In an embodiment, the SCF comprises an aqueous-based completion fluid. Herein, an aqueous-based completion fluid refers to a completion fluid having equal to or less than about 20 vol. %, 15 vol. %, 10 vol. %, 5 vol. %, 2 vol. %, or 1 vol. % of a non-aqueous fluid based on the total volume of the SCF. Any completion fluid suitable for use in a completion operation may be employed in the present disclosure. In an embodiment, the completion fluid is a low solids fluid having a density, chemical composition, and flow characteristics compatible with the formation to which it is introduced. In some embodiments, the completion fluid is a solids-free fluid comprising less than about 5 wt. %, 4 wt. %, 3 wt. %, 2 wt. % or 1 wt. % solids based on the total weight of the SCF.

In an embodiment, the completion fluid comprises a brine. Brines are aqueous fluids that are typically saturated or nearly saturated with salt. Examples of brines suitable for use in this disclosure include without limitation saturated or partially saturated aqueous solutions comprising halide-containing salts, alkali metal salts, alkaline metal salts, formate-containing compounds, sodium bromide (NaBr), calcium chloride (CaCl2), calcium bromide (CaBr2), sodium chloride (NaCl), potassium chloride (KCl), ammonium chloride (NH4Cl), zinc bromide (ZnBr2), ethyl formate, sodium formate, cesium formate, potassium formate, methyl formate, methyl chloro formate, triethyl orthoformate, trimethyl orthoformate, derivatives thereof, or combinations thereof. The choice of brine may be dictated by a variety of factors such as the formation condition and the desired density of the resulting solution.

In an embodiment, the completion fluid comprises a gravel packing fluid. Gravel packing treatments are used, inter alia, to reduce the migration of unconsolidated formation particulates (e.g., sand and fines) into the wellbore. In gravel packing operations, particulates, referred to as gravel, are carried to a wellbore in a subterranean producing zone by a servicing fluid known as carrier fluid. That is, the particulates are suspended in a carrier fluid, which may be viscosified, and the carrier fluid is pumped into a wellbore in which the gravel pack is to be placed. As the particulates are placed in the zone, the carrier fluid leaks off into the subterranean zone and/or is returned to the surface. The resultant gravel pack acts as a filter to separate formation solids from produced fluids while permitting the produced fluids to flow into and through the wellbore. When installing the gravel pack, the gravel is carried to the formation in the form of a slurry by mixing the gravel with a viscosified carrier fluid. Such gravel packs may be used to stabilize a formation while causing minimal impairment to well productivity. The gravel, inter alia, acts to prevent the particulates from occluding the screen or migrating with the produced fluids, and the screen, inter alia, acts to prevent the gravel from entering the wellbore. In an embodiment, the SCF comprises a carrier fluid, a micoremulsion surfactant, an optional cosurfactant, and gravel.
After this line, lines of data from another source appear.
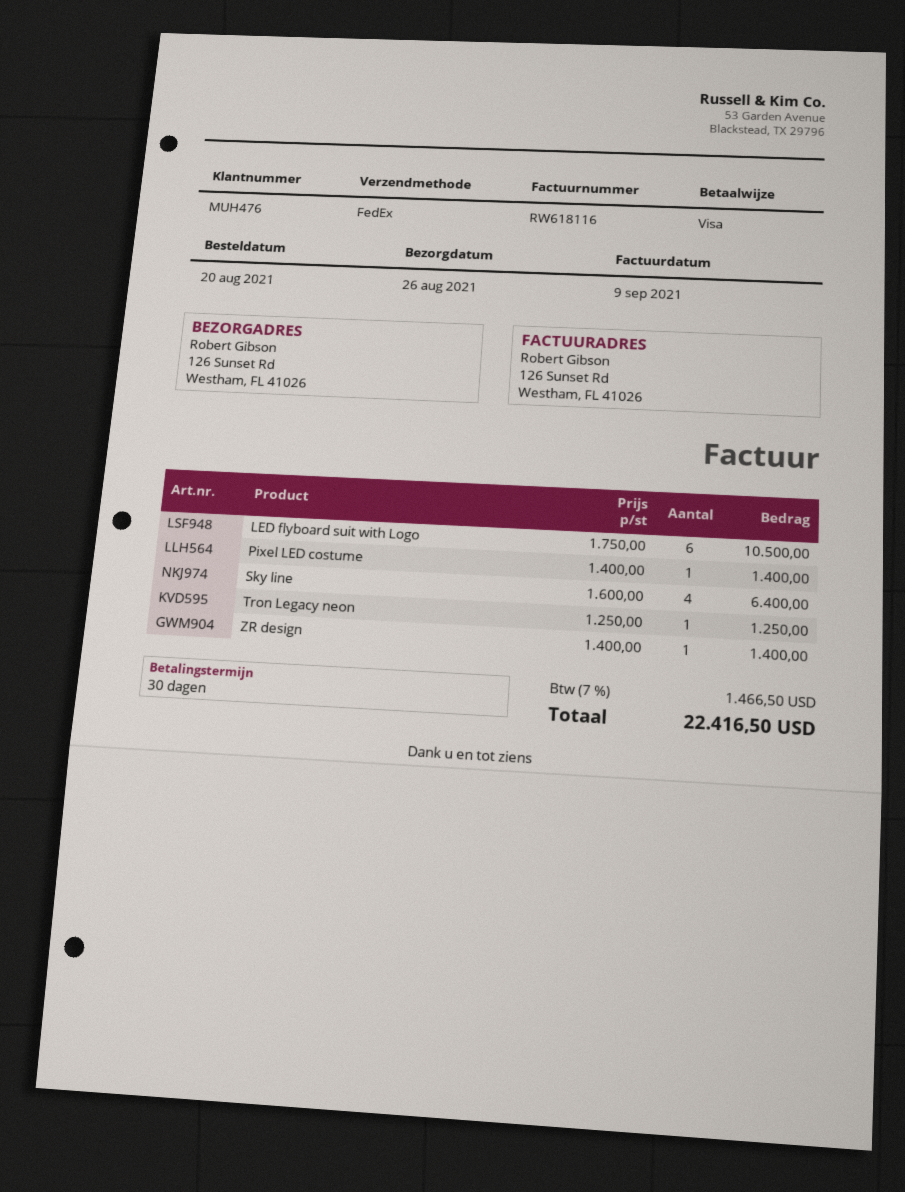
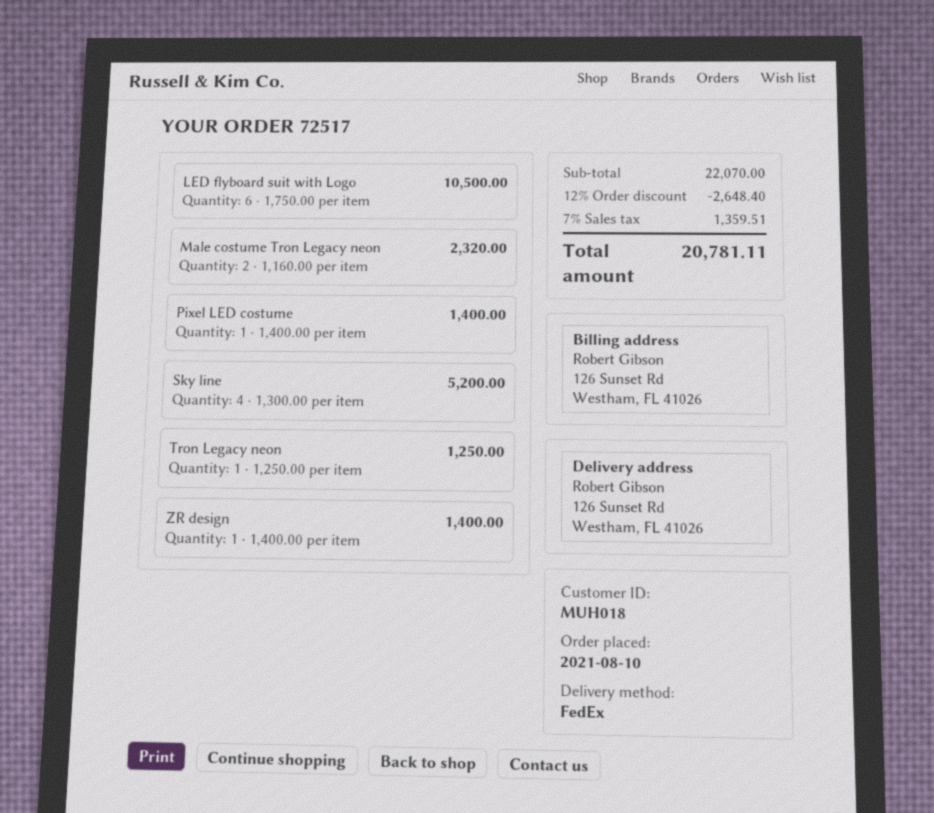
order date: 2021-08-20 -> 2021-08-10
customer number: MUH476 -> MUH018
Sky line: 4 x 1600.00 = 6400.00 -> 4 x 1300.00 = 5200.00
Male costume Tron Legacy neon: none -> 2 x 1160.00 = 2320.00
discount: none -> 12% = 2648.40
tax: 7% = 1466.50 -> 7% = 1359.51
total: 22416.50 -> 20781.11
In an embodiment, the completion fluid comprises a perforating fluid. Herein, a perforating fluid refers to a specially prepared solids-free fluid placed in the wellbore over the interval to be perforated. In an embodiment, the perforation fluid comprises a completion brine of the type previously described herein.

In an embodiment, the completion fluid comprises a workover fluid. Herein, a workover fluid refers to a well-control fluid that is used during workover operations. In an embodiment, the workover fluid comprises a completion fluid of the type previously described herein.

In an embodiment, the completion fluid comprises a fluid loss pill. Alternatively the completion fluid is a fluid loss pill. Herein, a fluid loss pill refers to a composition containing a viscosified completion brine that is introduced to a formation to reduce the loss of fluids to a formation.

In an embodiment, the completion fluid comprises one or more additives to improve the properties of the fluids. For example, the completion fluid may comprise a fluid loss control additive. Any suitable fluid loss control additive may be used, for example polymer fluid loss control additives, particulate fluid loss control additives, or combinations thereof. Examples of suitable fluid loss control additives are disclosed in U.S. Pat. Nos. 5,340,860, 6,626,992, 6,182,758, each of which is incorporated by reference herein in its entirety.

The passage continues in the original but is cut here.